Un classique africain entre deux des nations les plus titrées d’Afrique, le match Cameroun-Ghana (groupe F) se jouera le 29 juin au Stade d’Ismaïliya. Quintuple champion d’Afrique et tenant du titre, le Cameroun jouera un match décisif pour la tête de ce groupe face au Ghana, quadruple champion d’Afrique, lors des matchs de la 2e journée de la phase de poule. Ce derby ouest-africain est l’un des plus grands duels du football africain tout au long de l’Histoire. La dernière confrontation entre les deux puissances a eu lieu lors de la CAN 2017 et les Lions indomptables l’avaient remporté 2-0 en demi-finale, sur leur parcours vers le titre.

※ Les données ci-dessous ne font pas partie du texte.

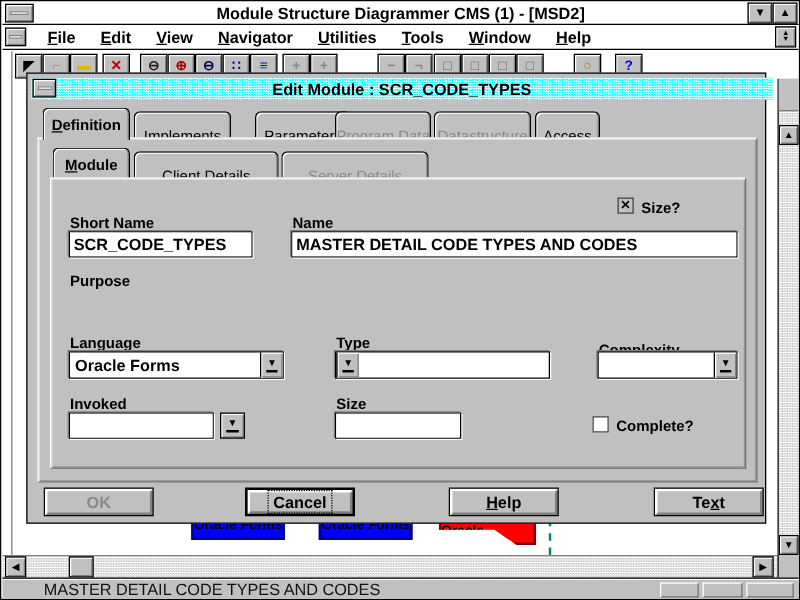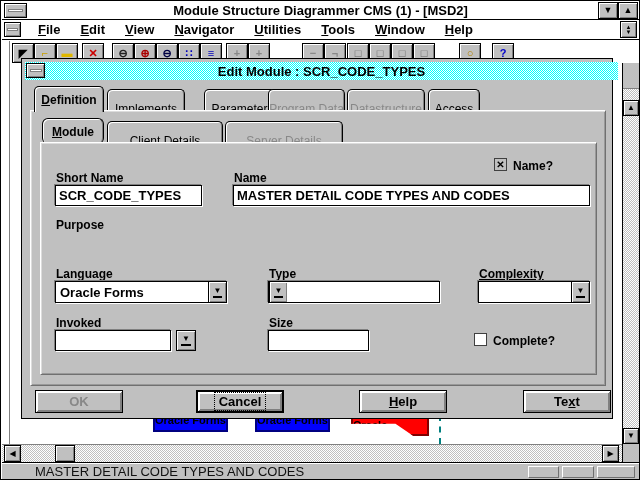"Module" div.tab { border-radius: 6px -> none }
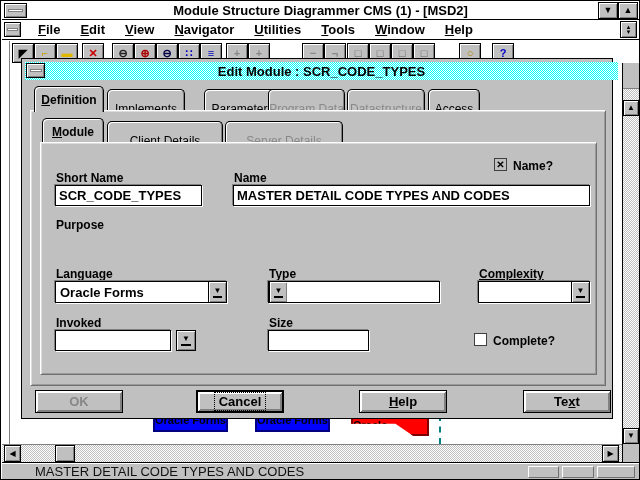"Name?" span.chklabel { text: Name -> Size }
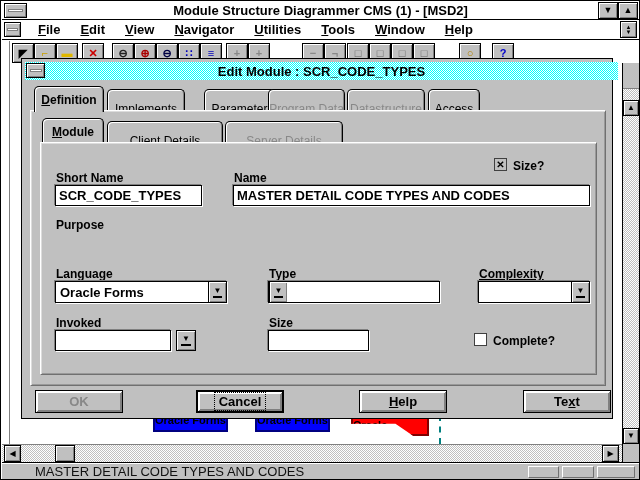"Complexity" span.lbl { text-decoration: underline -> none; top: 208px -> 214px }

Cette édition de CAN, avec son nouveau format élargi, ne sera pas seulement un spectacle des grands. En effet, avec les deux premiers de chaque poule qualifiés automatiquement, il y aura quatre places pour les quatre meilleurs troisièmes. Pleins de rôles à jouer donc pour les outsiders et les petites équipes, qui peuvent créer des surprises. Le sacre du Portugal, qui s’était qualifié en tant que troisième de son groupe avec 3 nuls dans un format élargi de l’Euro 2016, reste une inspiration pour tous.